Illegal dumps scar landscape, pose potential health threats

September 6, 2009 - By Wendy McCardle, wmccardle@altoonamirror.com

The trek to an illegal dump site in northeastern Bedford County that will be cleaned up later this year requires a long climb up a hilly, narrow road, around tight curves covered by lush foliage.

Near the Huntingdon County line, just over a slight slope, a cluttered mass of bags, boxes, papers, rusty metal and other miscellaneous items were recently dumped over the tree roots, wildflowers and dirt.

It's a lot like other dump sites in the area, said Guy Stottlemyer, watershed specialist with the Bedford County Conservation District.

"It's usually some spot on a road that's some distance from any houses," Stottlemyer said. "There's generally a little bit of a pull-off and a steep bank. The people who do it, even as disgusting as their practice is, they themselves also don't like it. They don't like to see what they've just dumped."

Recent dumping at this site might have been from an out-of-area college student, Stottlemyer hypothesized, scanning a hospital form, notebooks and other items in the debris.

"We've actually had people we've traced who are out of the county," he said, explaining that a Johnstown-area landlord dumped leftovers from a renovation project on someone else's land on his way to a property he owned in Bedford. "That came to a halt."

People who are caught dumping or linked to a dump site face a fine, at the least.
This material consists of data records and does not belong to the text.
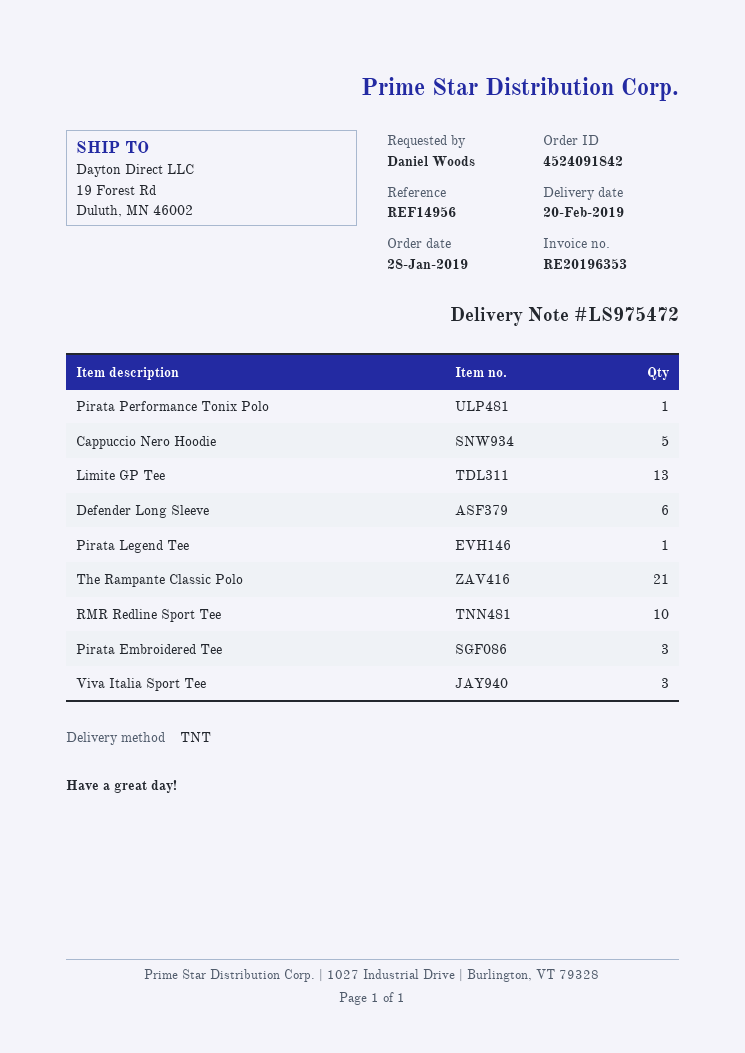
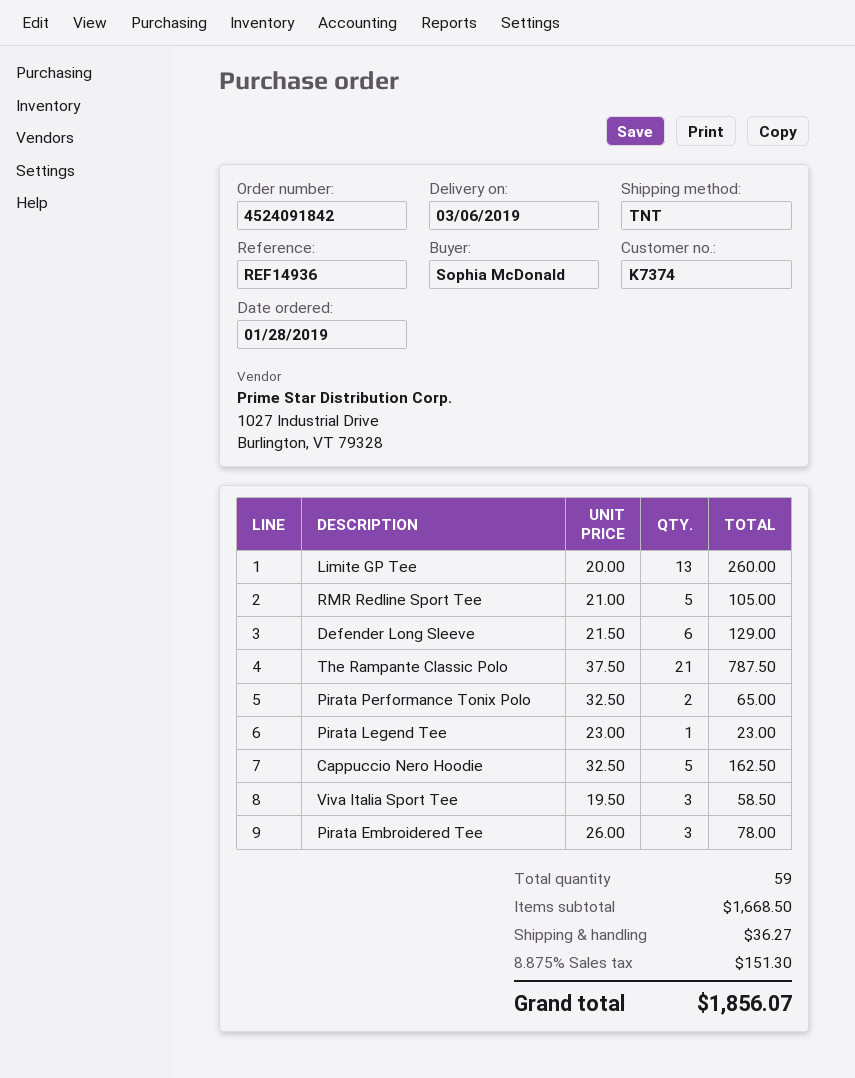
delivery date: 2019-02-20 -> 2019-03-06
reference: REF14956 -> REF14936
ordered by: Daniel Woods -> Sophia McDonald
Pirata Performance Tonix Polo: 1 -> 2
RMR Redline Sport Tee: 10 -> 5

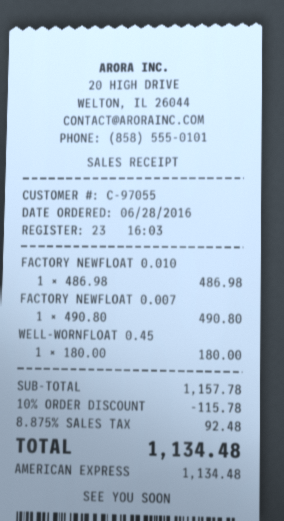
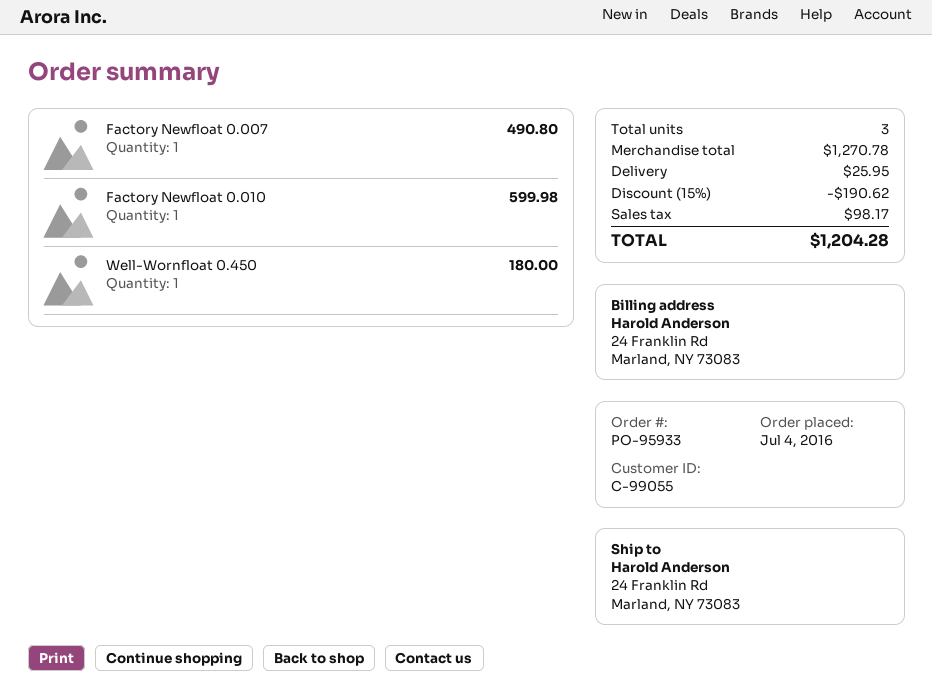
order date: 2016-06-28 -> 2016-07-04
customer number: C-97055 -> C-99055
FACTORY NEWFLOAT 0.010: 1 for 486.98 -> 1 for 599.98
subtotal: 1157.78 -> 1270.78
discount: 10% = 115.78 -> 15% = 190.62
shipping: none -> 25.95
tax: 92.48 -> 98.17
total: 1134.48 -> 1204.28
Cambria County Solid Waste Authority Executive Director Kris Howdyshell said the fine for littering - which would encompass the gamut of whatever is tossed at an illegal dump - is $300, although magisterial district justices have some leeway.

"On rare occasions, they give a $300-a-day fine for the amount of time the waste sits there. There's really no jail time unless it involves hazardous waste disposal," Howdyshell said.

Earlier this summer, two Tyrone men were photographed, along with their license plates, while dumping trash on state game lands just below the Tipton Reservoir. Roger Lee Lonsinger Sr., 49, and Samuel Howard Brisban, 59, were ordered to pay a fine and court costs.

The men cleaned up the dump site in July.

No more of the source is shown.